--- WORK TO BE COMPLETED ---
Where a line below includes the word "border", copy that line.

[Front-end code edit data]
────────────────────
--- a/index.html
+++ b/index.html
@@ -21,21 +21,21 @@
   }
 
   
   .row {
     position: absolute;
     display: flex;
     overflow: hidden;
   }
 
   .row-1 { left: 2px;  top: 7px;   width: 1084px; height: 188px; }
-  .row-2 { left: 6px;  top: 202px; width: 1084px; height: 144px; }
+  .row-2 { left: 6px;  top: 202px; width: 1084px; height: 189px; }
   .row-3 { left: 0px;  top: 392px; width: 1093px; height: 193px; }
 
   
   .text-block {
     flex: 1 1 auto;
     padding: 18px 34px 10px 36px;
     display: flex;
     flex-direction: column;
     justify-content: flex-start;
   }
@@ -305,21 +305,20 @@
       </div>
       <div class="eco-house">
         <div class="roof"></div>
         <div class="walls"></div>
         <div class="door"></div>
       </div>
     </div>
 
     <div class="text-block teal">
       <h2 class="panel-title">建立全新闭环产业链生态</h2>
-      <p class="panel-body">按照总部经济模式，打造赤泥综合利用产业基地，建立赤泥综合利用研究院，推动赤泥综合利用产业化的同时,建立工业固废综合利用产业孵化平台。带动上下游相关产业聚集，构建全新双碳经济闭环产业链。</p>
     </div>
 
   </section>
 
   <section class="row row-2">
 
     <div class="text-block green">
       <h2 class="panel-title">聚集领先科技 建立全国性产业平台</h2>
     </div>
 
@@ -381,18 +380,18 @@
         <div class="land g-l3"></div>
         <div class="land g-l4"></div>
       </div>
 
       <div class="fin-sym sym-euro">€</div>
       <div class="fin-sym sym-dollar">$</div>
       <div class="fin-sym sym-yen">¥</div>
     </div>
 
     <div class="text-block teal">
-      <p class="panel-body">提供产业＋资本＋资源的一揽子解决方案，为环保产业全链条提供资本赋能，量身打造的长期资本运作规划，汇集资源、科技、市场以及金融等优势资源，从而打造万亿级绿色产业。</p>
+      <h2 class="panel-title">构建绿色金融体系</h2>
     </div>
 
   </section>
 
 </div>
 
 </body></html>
────────────────────
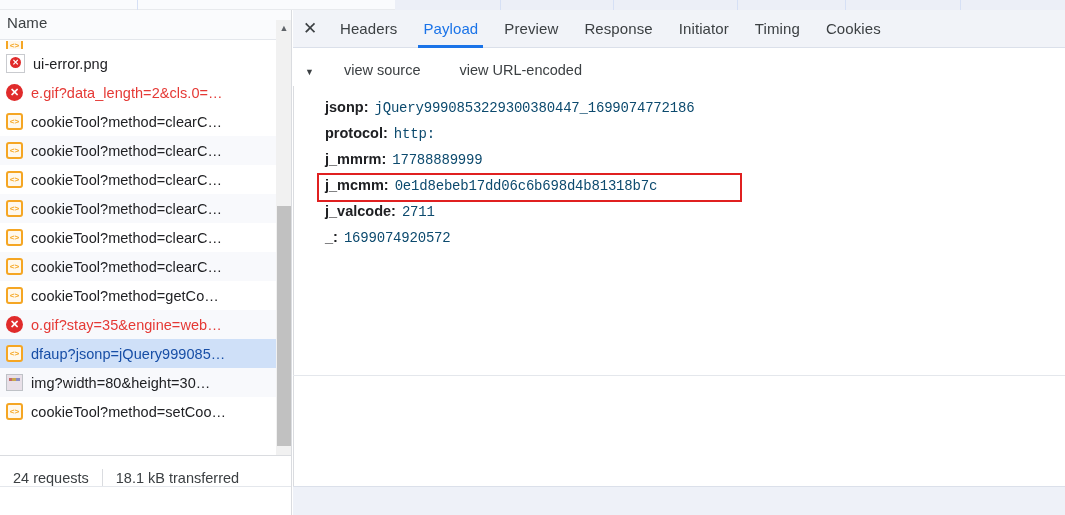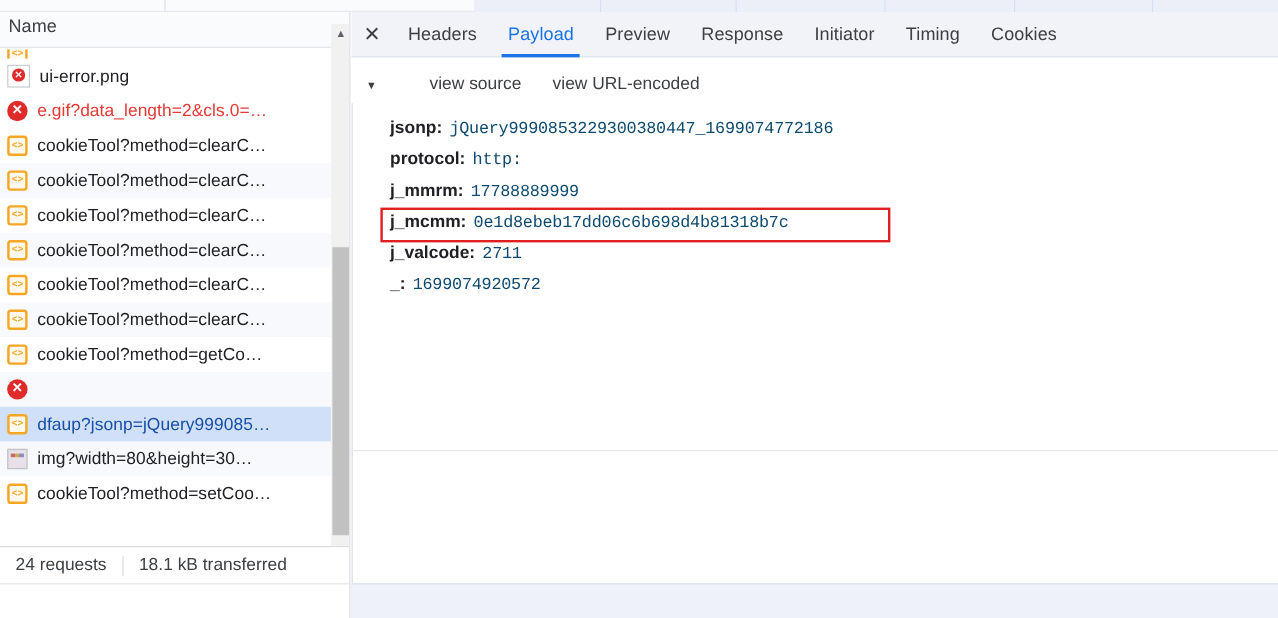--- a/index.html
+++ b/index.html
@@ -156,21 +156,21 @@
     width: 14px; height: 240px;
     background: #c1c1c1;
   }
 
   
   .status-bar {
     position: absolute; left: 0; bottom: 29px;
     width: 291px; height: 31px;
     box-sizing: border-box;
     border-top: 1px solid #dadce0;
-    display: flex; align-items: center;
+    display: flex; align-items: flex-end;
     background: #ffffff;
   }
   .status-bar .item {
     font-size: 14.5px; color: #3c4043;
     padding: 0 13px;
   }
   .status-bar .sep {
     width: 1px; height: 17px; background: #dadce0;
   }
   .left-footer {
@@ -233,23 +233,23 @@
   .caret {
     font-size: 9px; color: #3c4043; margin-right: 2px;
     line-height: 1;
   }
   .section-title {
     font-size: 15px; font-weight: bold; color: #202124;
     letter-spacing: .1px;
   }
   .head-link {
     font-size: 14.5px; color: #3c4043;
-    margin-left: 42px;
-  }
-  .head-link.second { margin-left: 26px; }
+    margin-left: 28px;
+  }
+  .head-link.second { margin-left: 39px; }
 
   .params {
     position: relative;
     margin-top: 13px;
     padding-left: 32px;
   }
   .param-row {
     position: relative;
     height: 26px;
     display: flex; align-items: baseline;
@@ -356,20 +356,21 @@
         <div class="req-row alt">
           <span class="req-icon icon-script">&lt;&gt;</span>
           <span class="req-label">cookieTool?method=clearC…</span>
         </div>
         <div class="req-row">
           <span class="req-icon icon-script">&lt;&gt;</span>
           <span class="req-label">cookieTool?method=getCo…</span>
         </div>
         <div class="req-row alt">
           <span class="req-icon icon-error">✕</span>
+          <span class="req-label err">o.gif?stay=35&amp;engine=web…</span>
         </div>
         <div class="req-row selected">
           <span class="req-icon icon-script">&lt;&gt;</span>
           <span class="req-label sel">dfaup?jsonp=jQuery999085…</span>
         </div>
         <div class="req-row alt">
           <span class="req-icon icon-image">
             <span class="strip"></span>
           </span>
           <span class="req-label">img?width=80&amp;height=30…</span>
────────────────────
--- WRITTEN RESPONSE ---
     box-sizing: border-box;
     border-top: 1px solid #dadce0;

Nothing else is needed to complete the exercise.